WHAT THIS TASK INVOLVES -
Of the lines below, copy those that hold the word "polished".

THE INPUT -
_ _ _ _ _
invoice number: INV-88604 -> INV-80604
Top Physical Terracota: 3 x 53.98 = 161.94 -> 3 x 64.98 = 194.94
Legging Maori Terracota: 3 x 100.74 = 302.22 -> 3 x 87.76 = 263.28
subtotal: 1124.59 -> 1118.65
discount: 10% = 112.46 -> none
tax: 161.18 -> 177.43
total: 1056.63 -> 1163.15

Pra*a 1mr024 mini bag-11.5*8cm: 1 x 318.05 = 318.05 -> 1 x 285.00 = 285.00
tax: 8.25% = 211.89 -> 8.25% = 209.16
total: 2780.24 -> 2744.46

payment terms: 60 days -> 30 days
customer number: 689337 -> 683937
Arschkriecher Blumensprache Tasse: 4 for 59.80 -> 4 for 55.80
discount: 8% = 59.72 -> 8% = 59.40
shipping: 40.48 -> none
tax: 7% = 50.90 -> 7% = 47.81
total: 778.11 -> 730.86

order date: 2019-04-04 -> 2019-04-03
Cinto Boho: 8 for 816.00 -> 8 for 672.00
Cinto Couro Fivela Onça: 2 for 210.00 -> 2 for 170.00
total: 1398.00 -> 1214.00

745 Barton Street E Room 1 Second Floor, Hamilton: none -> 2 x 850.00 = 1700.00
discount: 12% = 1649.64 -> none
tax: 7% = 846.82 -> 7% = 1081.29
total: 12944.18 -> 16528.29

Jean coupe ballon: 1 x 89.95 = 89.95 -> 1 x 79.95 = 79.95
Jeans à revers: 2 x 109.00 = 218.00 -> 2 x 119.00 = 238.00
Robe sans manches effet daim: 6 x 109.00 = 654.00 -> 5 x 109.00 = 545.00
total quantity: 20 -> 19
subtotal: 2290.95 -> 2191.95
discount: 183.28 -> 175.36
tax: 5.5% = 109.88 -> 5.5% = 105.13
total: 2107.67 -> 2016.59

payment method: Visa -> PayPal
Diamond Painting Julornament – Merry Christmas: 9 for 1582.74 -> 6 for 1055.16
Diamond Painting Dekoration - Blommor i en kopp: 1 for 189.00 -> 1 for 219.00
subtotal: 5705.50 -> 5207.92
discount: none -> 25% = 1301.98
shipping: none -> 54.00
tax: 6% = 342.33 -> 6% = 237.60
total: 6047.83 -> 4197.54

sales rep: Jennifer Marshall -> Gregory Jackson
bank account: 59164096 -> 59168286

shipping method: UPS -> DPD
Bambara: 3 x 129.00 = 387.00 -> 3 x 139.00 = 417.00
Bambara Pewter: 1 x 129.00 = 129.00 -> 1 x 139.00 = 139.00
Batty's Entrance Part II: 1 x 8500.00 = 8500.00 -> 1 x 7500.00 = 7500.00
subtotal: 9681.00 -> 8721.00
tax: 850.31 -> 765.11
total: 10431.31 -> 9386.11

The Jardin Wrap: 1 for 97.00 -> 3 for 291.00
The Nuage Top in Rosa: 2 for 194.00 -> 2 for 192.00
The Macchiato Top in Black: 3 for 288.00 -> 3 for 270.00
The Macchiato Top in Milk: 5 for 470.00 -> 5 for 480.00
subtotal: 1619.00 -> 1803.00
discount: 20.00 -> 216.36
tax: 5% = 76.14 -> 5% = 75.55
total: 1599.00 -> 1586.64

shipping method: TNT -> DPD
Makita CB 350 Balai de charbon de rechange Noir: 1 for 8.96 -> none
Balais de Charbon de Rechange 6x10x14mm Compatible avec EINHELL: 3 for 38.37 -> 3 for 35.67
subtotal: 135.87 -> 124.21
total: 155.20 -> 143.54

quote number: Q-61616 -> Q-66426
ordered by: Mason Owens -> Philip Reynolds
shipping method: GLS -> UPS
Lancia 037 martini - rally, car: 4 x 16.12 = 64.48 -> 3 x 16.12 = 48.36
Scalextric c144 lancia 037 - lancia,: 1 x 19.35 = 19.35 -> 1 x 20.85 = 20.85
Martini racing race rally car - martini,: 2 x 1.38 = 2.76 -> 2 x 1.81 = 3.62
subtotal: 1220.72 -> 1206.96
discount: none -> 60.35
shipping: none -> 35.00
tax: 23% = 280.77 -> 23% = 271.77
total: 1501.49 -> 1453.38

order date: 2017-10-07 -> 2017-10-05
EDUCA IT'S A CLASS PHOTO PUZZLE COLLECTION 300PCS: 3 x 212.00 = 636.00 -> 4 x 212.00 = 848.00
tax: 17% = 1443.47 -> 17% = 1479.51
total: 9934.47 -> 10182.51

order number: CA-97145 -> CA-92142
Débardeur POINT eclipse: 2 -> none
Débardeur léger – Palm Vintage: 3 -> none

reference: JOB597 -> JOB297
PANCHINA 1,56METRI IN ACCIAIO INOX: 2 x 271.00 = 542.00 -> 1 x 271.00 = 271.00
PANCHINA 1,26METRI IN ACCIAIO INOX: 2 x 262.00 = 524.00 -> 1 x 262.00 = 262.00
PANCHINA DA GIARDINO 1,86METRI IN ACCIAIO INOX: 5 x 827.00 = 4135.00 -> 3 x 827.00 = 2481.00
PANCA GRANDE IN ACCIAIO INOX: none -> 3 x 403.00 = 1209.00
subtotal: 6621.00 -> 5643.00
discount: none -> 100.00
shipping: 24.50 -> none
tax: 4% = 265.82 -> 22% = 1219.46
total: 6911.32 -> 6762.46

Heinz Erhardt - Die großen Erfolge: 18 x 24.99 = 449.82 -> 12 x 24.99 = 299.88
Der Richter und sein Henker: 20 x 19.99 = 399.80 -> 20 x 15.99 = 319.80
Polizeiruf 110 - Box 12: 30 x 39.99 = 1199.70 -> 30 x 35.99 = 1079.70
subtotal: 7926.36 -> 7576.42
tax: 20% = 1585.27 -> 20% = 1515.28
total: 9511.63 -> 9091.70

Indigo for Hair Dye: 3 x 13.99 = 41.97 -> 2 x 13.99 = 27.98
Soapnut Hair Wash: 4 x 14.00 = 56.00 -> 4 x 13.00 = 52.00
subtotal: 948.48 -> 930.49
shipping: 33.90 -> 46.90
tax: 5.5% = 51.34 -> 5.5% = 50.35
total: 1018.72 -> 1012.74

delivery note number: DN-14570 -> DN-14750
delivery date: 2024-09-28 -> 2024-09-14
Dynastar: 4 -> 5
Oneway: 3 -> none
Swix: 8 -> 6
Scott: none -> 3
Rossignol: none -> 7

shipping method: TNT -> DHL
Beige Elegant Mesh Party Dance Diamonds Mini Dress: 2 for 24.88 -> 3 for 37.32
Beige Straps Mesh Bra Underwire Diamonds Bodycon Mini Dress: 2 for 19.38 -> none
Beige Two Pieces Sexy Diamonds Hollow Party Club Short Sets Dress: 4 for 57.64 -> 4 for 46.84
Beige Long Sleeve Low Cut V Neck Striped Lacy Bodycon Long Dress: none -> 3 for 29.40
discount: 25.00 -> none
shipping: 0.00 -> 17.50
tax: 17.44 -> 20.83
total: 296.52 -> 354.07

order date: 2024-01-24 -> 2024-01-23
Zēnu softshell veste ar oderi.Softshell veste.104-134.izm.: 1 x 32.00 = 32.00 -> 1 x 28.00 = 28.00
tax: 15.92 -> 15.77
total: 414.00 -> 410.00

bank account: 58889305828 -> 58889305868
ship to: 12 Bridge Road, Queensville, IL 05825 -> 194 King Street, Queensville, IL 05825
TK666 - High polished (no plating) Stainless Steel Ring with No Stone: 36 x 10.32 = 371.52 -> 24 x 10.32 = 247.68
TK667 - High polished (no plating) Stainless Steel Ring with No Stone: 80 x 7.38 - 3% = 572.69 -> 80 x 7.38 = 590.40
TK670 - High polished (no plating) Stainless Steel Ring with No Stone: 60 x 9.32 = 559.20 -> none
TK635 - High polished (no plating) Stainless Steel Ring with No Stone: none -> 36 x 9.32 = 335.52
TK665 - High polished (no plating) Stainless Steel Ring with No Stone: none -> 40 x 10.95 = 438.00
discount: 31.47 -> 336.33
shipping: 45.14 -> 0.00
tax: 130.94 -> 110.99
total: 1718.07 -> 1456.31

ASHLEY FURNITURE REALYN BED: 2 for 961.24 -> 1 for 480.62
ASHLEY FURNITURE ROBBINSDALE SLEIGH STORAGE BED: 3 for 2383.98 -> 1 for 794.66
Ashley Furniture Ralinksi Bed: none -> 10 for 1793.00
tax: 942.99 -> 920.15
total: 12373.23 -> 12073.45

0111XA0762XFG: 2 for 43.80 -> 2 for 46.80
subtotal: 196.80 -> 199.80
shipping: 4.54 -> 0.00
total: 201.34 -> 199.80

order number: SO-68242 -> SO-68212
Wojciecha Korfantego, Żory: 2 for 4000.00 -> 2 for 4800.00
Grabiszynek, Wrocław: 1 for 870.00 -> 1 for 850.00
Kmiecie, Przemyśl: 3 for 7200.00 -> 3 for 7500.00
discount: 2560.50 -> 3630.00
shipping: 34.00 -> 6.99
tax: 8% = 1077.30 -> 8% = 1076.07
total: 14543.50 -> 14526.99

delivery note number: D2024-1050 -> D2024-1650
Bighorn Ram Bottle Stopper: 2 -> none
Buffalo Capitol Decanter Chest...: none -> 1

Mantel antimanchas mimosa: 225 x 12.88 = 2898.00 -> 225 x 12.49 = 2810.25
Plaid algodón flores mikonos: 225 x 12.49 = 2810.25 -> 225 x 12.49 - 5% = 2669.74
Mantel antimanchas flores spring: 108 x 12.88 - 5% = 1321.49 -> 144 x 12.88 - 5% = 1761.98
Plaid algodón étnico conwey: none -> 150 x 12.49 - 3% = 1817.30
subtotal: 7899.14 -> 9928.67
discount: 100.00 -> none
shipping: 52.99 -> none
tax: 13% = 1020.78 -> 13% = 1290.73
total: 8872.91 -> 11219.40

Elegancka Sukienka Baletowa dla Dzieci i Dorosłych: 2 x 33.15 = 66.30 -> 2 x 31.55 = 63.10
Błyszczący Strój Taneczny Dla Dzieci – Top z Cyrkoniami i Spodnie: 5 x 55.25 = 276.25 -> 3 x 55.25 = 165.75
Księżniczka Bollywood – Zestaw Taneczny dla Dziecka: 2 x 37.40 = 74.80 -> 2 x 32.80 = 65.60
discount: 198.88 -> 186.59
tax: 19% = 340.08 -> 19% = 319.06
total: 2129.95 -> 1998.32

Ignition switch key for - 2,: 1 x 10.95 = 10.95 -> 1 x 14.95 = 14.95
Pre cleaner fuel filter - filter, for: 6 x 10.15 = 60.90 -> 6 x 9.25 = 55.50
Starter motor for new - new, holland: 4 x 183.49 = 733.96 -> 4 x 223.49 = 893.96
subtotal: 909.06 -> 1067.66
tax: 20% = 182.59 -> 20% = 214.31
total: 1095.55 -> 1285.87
_ _ _ _ _
RESULT OF THE EXERCISE -
TK666 - High polished (no plating) Stainless Steel Ring with No Stone: 36 x 10.32 = 371.52 -> 24 x 10.32 = 247.68
TK667 - High polished (no plating) Stainless Steel Ring with No Stone: 80 x 7.38 - 3% = 572.69 -> 80 x 7.38 = 590.40
TK670 - High polished (no plating) Stainless Steel Ring with No Stone: 60 x 9.32 = 559.20 -> none
TK635 - High polished (no plating) Stainless Steel Ring with No Stone: none -> 36 x 9.32 = 335.52
TK665 - High polished (no plating) Stainless Steel Ring with No Stone: none -> 40 x 10.95 = 438.00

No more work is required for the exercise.